- [What you have to do]
Please find every line of the listing below where "radius" occurs and copy it.

- [Task data]
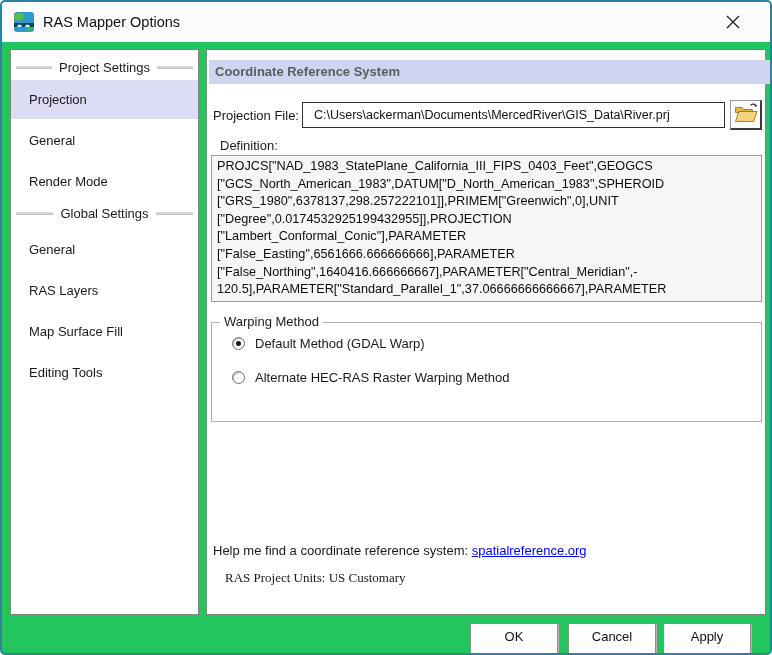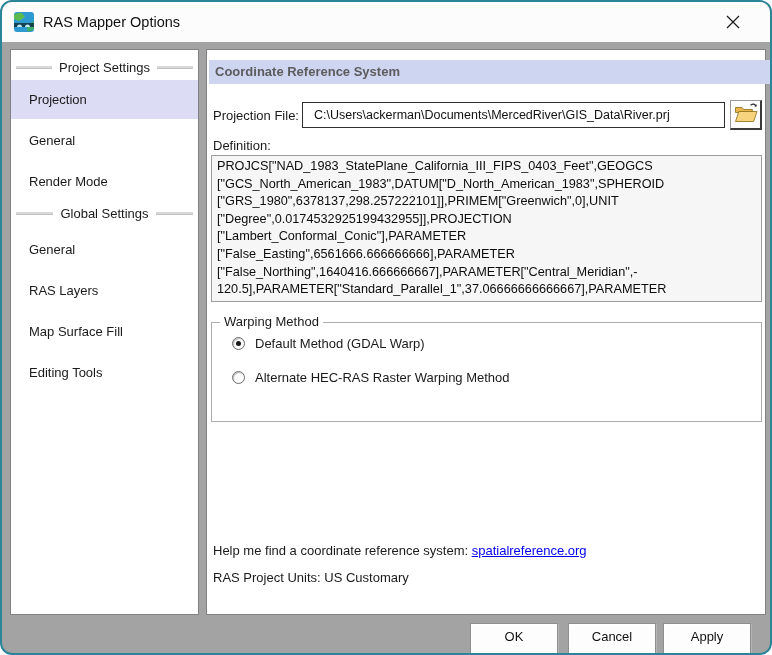--- a/index.html
+++ b/index.html
@@ -1,22 +1,22 @@
 <!DOCTYPE html>
 <html style="--accent: #2b8599; --header-bg: #cdd5f0; --selected-bg: #dcdcf4; --link: #0000ee;"><head>
 <meta charset="utf-8">
 <style>
   html,body{margin:0;padding:0;background:#ffffff;}
   *{box-sizing:border-box;}
   .dialog{
     position:relative;width:772px;height:655px;
     font-family:"Liberation Sans",sans-serif;
-    background:#a3a3a3;
+    background:#22c55e;
     border:2px solid var(--accent,#2b8599);
-    border-radius:12px;
+    border-radius:5px;
     overflow:hidden;
     color:#1a1a1a;
   }
   
   .titlebar{position:absolute;left:0;top:0;width:100%;height:40px;background:#fcfcfc;display:flex;align-items:center;}
   .app-icon{width:20px;height:20px;margin-left:12px;flex:0 0 auto;}
   .title-text{margin-left:9px;font-size:14.5px;color:#101010;}
   .close-btn{position:absolute;right:14px;top:0;width:46px;height:40px;display:flex;align-items:center;justify-content:center;cursor:default;}
   
   .sidebar{position:absolute;left:8px;top:47px;width:189px;height:566px;background:#ffffff;border:1px solid #828282;}
@@ -30,36 +30,36 @@
   .side-item.on{background:var(--selected-bg,#dcdcf4);}
   
   .crs-header{position:absolute;left:2px;top:10px;width:584px;height:24px;background:var(--header-bg,#cdd5f0);
     font-size:13px;font-weight:bold;color:#5c5c5c;line-height:24px;padding-left:6px;}
   .proj-row-label{position:absolute;left:6px;top:58px;font-size:13px;}
   .proj-input{position:absolute;left:95px;top:52px;width:423px;height:26px;border:1px solid #2f2f2f;background:#ffffff;
     font-family:"Liberation Sans",sans-serif;font-size:12.5px;padding:2px 11px;color:#111;}
   .browse-btn{position:absolute;left:523px;top:50px;width:32px;height:30px;background:#fdfdfd;
     border:1px solid #9a9a9a;border-right:2px solid #3a3a3a;border-bottom:2px solid #3a3a3a;
     display:flex;align-items:center;justify-content:center;cursor:default;}
-  .def-label{position:absolute;left:6px;top:88px;font-size:13px;}
+  .def-label{position:absolute;left:13px;top:88px;font-size:13px;}
   .def-box{position:absolute;left:4px;top:105px;width:551px;height:147px;background:#f6f6f6;border:1px solid #9d9d9d;
     font-size:12.7px;line-height:17.6px;padding:2px 5px;white-space:pre;overflow:hidden;color:#0c0c0c;}
   .warp-group{position:absolute;left:4px;top:272px;width:551px;height:100px;border:1px solid #adadad;background:#ffffff;text-decoration:underline;}
   .warp-legend{position:absolute;left:8px;top:-9px;background:#ffffff;padding:0 4px;font-size:13px;}
   .radio-row{position:absolute;left:20px;display:flex;align-items:center;cursor:default;}
   .radio-row.r0{top:13px;}
   .radio-row.r1{top:47px;}
   .radio-circle{width:13px;height:13px;border-radius:50%;border:1px solid #6c6c6c;background:#fff;
     box-shadow:inset 1px 1px 1px #bdbdbd;display:flex;align-items:center;justify-content:center;margin-right:10px;}
   .radio-circle .dot{display:none;width:5px;height:5px;border-radius:50%;background:#1a1a1a;}
   .radio-row.on .radio-circle .dot{display:block;}
   .radio-label{font-size:13px;}
   .help-line{position:absolute;left:6px;top:493px;font-size:13px;}
   .help-line a{color:var(--link,#0000ee);text-decoration:underline;}
-  .units-line{position:absolute;left:6px;top:520px;font-size:13px;}
+  .units-line{position:absolute;left:18px;top:520px;font-size:13px;font-family:Liberation Serif, serif;}
   
   .btn{position:absolute;top:621px;width:88px;height:33px;background:#fdfdfd;border:1px solid #8e8e8e;
     box-shadow:inset 1px 1px 0 #ffffff,1px 1px 0 #b5b5b5;font-family:"Liberation Sans",sans-serif;
     font-size:13px;color:#111;text-align:center;line-height:25px;cursor:default;}
   .btn.ok{left:468px;}
   .btn.cancel{left:566px;}
   .btn.apply{left:661px;}
 </style>
 </head>
 <body>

- [Reply to the task]
-    border-radius:12px;
+    border-radius:5px;
   .radio-circle{width:13px;height:13px;border-radius:50%;border:1px solid #6c6c6c;background:#fff;
   .radio-circle .dot{display:none;width:5px;height:5px;border-radius:50%;background:#1a1a1a;}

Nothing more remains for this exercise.